Once you’ve structured your agreement correctly and obtained proper independent legal advice, the real test comes when circumstances change or one party challenges the arrangement. The next section examines how courts assess the validity of agreements and what grounds exist for setting them aside.
When Courts Reject a Section 90B Agreement
How Courts Assess Validity
Courts assess the validity of Section 90B agreements against strict technical and substantive criteria, and they set aside an agreement if any element fails scrutiny. The four binding requirements form the foundation, but courts also examine whether the agreement meets the requirements under Section 90G. Each party must have received independent legal advice that was real and meaningful, not merely a generic certificate of advice. In Kaimal & Kaimal, the court rejected an agreement where the lawyer issued a practitioner statement without substantively discussing what rights the party was forfeiting. This matters because courts treat independent legal advice as the enforceability backbone. If one spouse earned significantly more than the other or brought substantial assets into the marriage, the advice must specifically address what maintenance rights or property entitlements were being surrendered and why that outcome was justifiable.
Disclosure Failures That Trigger Challenges
Courts scrutinise whether disclosure was full and frank. If a party omitted a rental property, understated business value, or failed to disclose expected inheritances, the other party has grounds to challenge the agreement under Section 90K. In Daily & Daily, the court found that vague descriptions of quarantined property created uncertainty about what was actually protected, and this ambiguity rendered parts of the agreement unenforceable. Incomplete or inaccurate disclosure remains one of the most common reasons courts set aside agreements that otherwise met technical requirements.

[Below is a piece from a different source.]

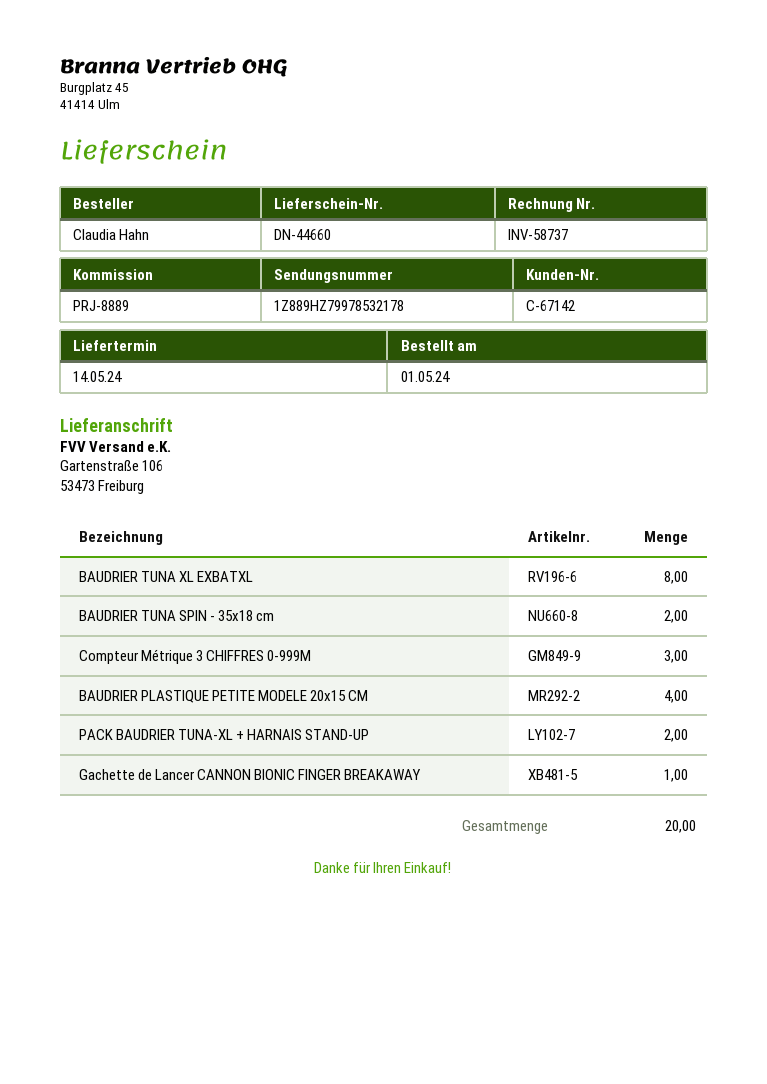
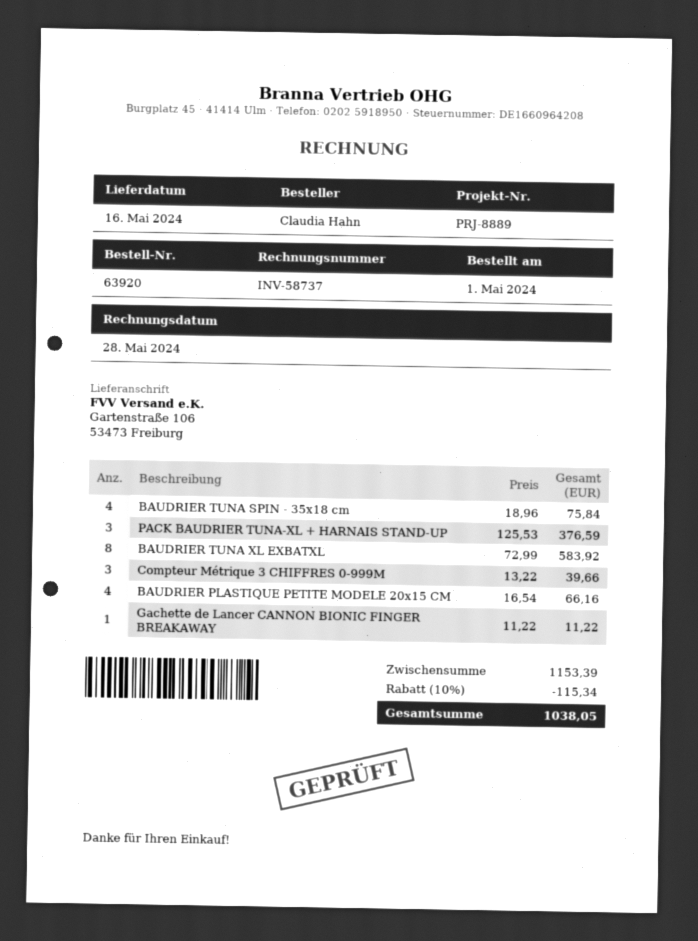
delivery date: 2024-05-14 -> 2024-05-16
BAUDRIER TUNA SPIN - 35x18 cm: 2 -> 4
PACK BAUDRIER TUNA-XL + HARNAIS STAND-UP: 2 -> 3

Timing and Pressure as Grounds for Challenge
The timing of when the agreement was presented matters significantly. If one spouse presented the agreement days before the wedding, courts will often find duress or unconscionable conduct and set the agreement aside entirely, even if both parties obtained legal advice. The earlier the agreement is negotiated and signed before the marriage, the stronger your enforceability position becomes. Courts have found that last-minute presentations amount to unconscionable conduct, regardless of whether both parties obtained independent legal advice.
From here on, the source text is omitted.